----- Input records -----
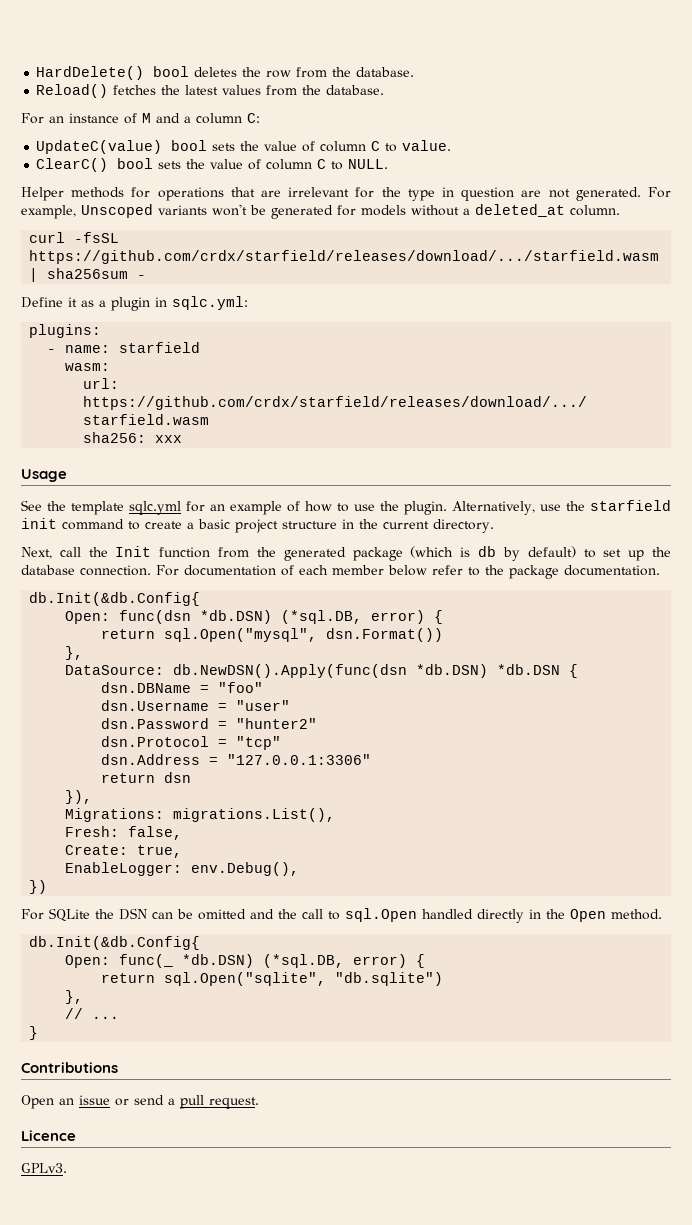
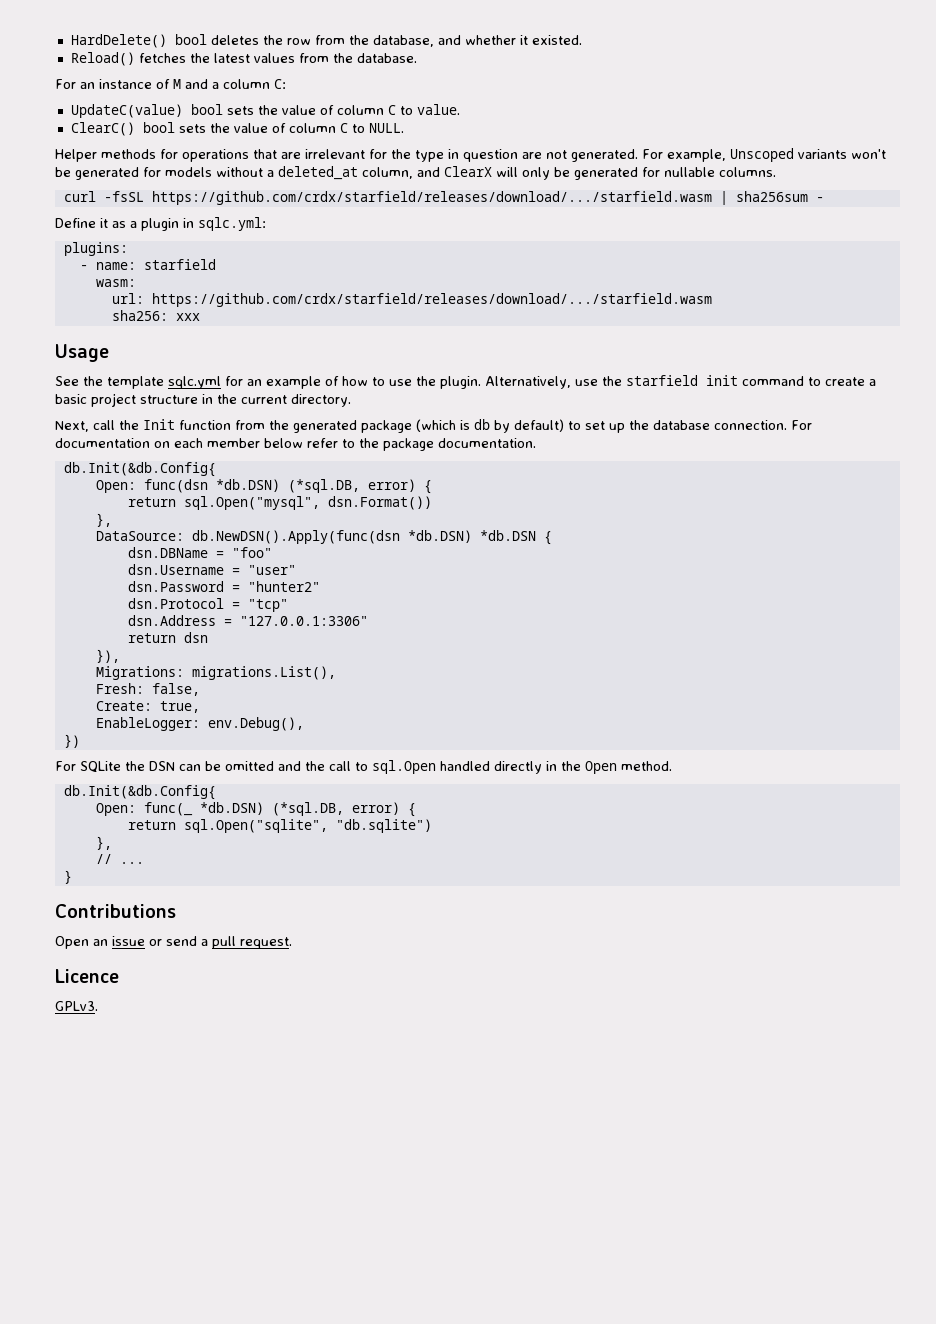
- HardDelete() bool deletes the row from the database.
+ HardDelete() bool deletes the row from the database, and whether it existed.
- For example, Unscoped variants won't be generated for models without a deleted_at column.
+ For example, Unscoped variants won't be generated for models without a deleted_at column, and ClearX will only be generated for nullable columns.
- For documentation of each member below refer to the package documentation.
+ For documentation on each member below refer to the package documentation.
-----
_What the task requires_. Return exactly the lines of the data, and only those, from the line with "- For example, Unscoped" through the last line, inclusive.

_Answer below_.
- For example, Unscoped variants won't be generated for models without a deleted_at column.
+ For example, Unscoped variants won't be generated for models without a deleted_at column, and ClearX will only be generated for nullable columns.
- For documentation of each member below refer to the package documentation.
+ For documentation on each member below refer to the package documentation.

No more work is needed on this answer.